• **Try it**
Copy out the whole listing exactly as given. Skip the pictures.

• **Study material**

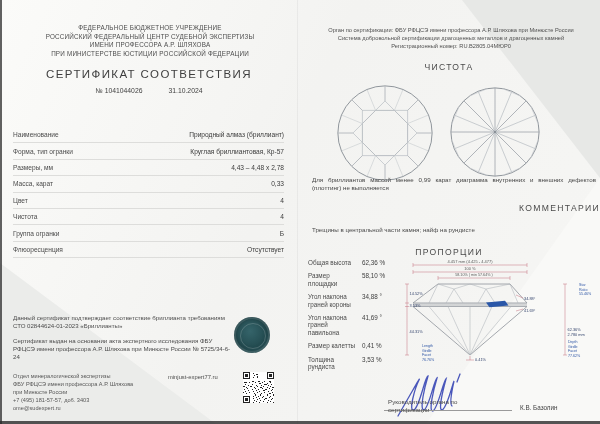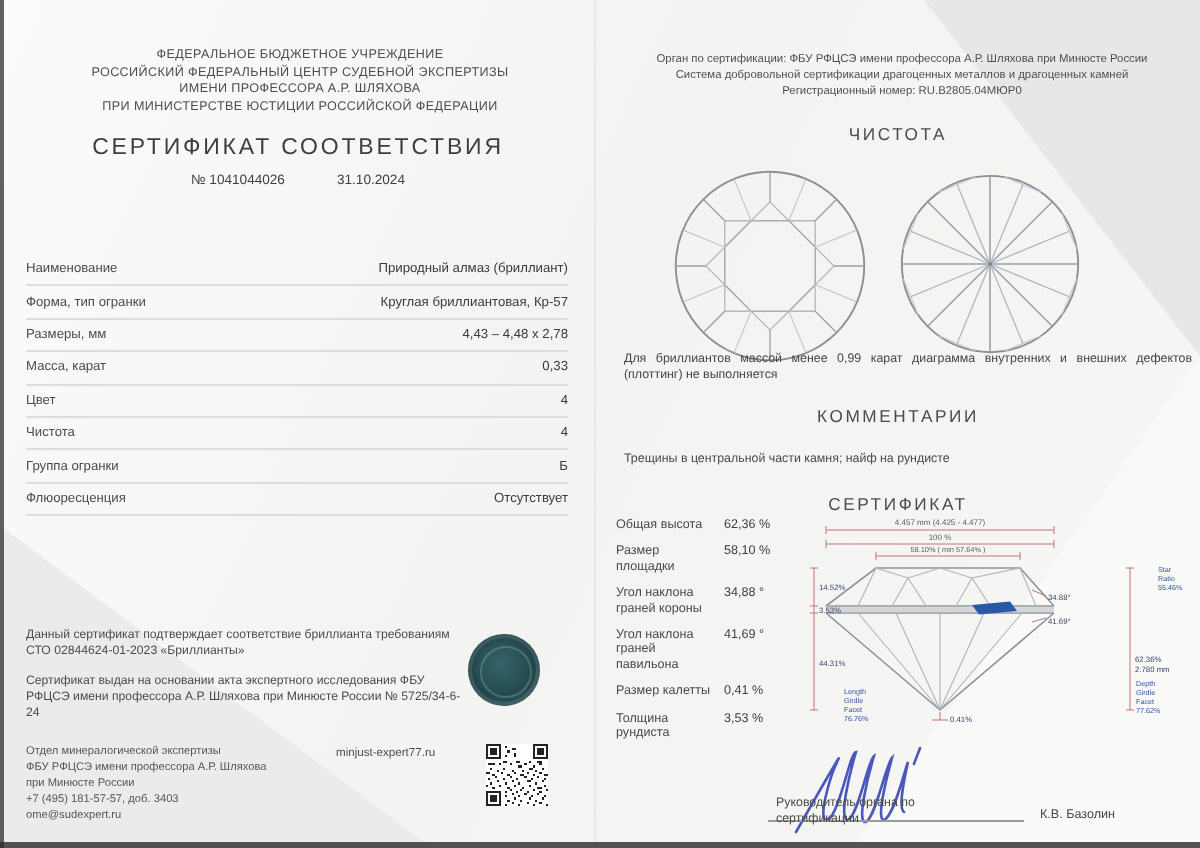--- a/index.html
+++ b/index.html
@@ -39,7 +39,7 @@
   .org-block-r{left:308px;top:26px;width:286px;text-align:center;font-size:5.7px;line-height:8px;color:#505050;}
   .h-section{width:302px;left:298px;text-align:center;font-size:8.6px;letter-spacing:1.3px;color:#4a4a4a;}
   .h-clarity{top:62px;}
-  .h-comments{top:203px;}
+  .h-comments{top:203px;text-align:right;}
   .h-props{top:247px;}
   .diagram{overflow:visible;}
   .plot-note{left:312px;top:176px;width:284px;font-size:6.2px;line-height:8.3px;color:#454545;text-align:justify;}

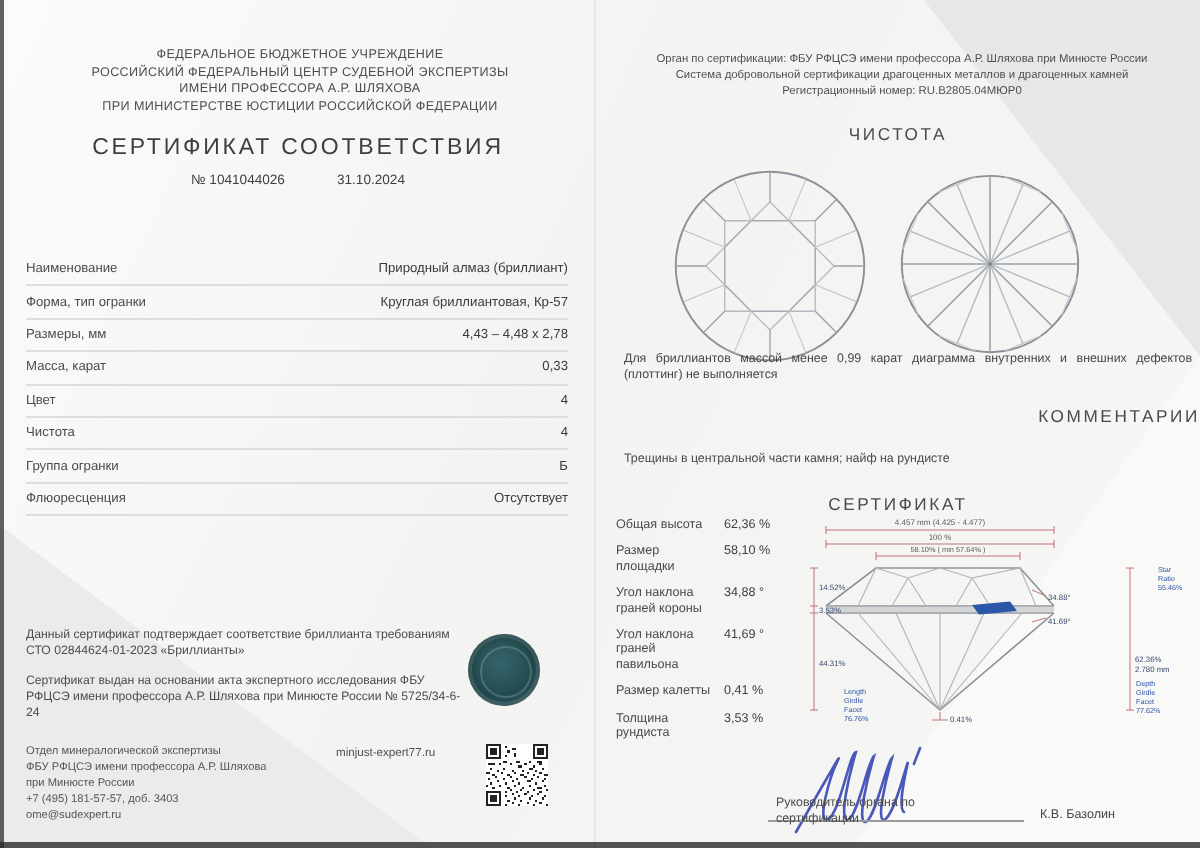--- a/index.html
+++ b/index.html
@@ -173,7 +173,7 @@
   <div class="abs plot-note">Для бриллиантов массой менее 0,99 карат диаграмма внутренних и внешних дефектов (плоттинг) не выполняется</div>
   <div class="abs h-section h-comments">КОММЕНТАРИИ</div>
   <div class="abs comment-text">Трещины в центральной части камня; найф на рундисте</div>
-  <div class="abs h-section h-props">СЕРТИФИКАТ</div>
+  <div class="abs h-section h-props">ПРОПОРЦИИ</div>
 
   <div class="abs rprops">
     <div class="rprow">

• **Answer to this exercise**
--- a/index.html
+++ b/index.html
@@ -39,7 +39,7 @@
   .org-block-r{left:308px;top:26px;width:286px;text-align:center;font-size:5.7px;line-height:8px;color:#505050;}
   .h-section{width:302px;left:298px;text-align:center;font-size:8.6px;letter-spacing:1.3px;color:#4a4a4a;}
   .h-clarity{top:62px;}
-  .h-comments{top:203px;}
+  .h-comments{top:203px;text-align:right;}
   .h-props{top:247px;}
   .diagram{overflow:visible;}
   .plot-note{left:312px;top:176px;width:284px;font-size:6.2px;line-height:8.3px;color:#454545;text-align:justify;}

--- a/index.html
+++ b/index.html
@@ -173,7 +173,7 @@
   <div class="abs plot-note">Для бриллиантов массой менее 0,99 карат диаграмма внутренних и внешних дефектов (плоттинг) не выполняется</div>
   <div class="abs h-section h-comments">КОММЕНТАРИИ</div>
   <div class="abs comment-text">Трещины в центральной части камня; найф на рундисте</div>
-  <div class="abs h-section h-props">СЕРТИФИКАТ</div>
+  <div class="abs h-section h-props">ПРОПОРЦИИ</div>
 
   <div class="abs rprops">
     <div class="rprow">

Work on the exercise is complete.